=== WHAT YOU WILL DO ===
Your answer should be a single number: the count of lines in the records below containing the word "Cold".

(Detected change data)
[Start of Attachment]
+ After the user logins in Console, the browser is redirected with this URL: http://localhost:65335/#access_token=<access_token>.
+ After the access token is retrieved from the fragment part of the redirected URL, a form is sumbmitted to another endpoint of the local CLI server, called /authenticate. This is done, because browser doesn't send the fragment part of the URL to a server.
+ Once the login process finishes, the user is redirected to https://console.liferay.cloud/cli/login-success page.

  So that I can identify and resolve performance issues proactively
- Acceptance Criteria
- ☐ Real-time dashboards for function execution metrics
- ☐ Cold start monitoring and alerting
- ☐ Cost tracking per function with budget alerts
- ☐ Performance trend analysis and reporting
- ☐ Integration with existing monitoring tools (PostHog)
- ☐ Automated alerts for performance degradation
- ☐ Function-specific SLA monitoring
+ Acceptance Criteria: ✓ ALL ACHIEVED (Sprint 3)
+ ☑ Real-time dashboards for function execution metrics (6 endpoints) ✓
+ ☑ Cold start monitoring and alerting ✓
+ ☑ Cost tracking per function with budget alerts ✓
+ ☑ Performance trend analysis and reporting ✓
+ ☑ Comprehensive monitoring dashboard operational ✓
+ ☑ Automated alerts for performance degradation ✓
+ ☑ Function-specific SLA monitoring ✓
[End of Attachment]
=== RESPONSE BOX ===
2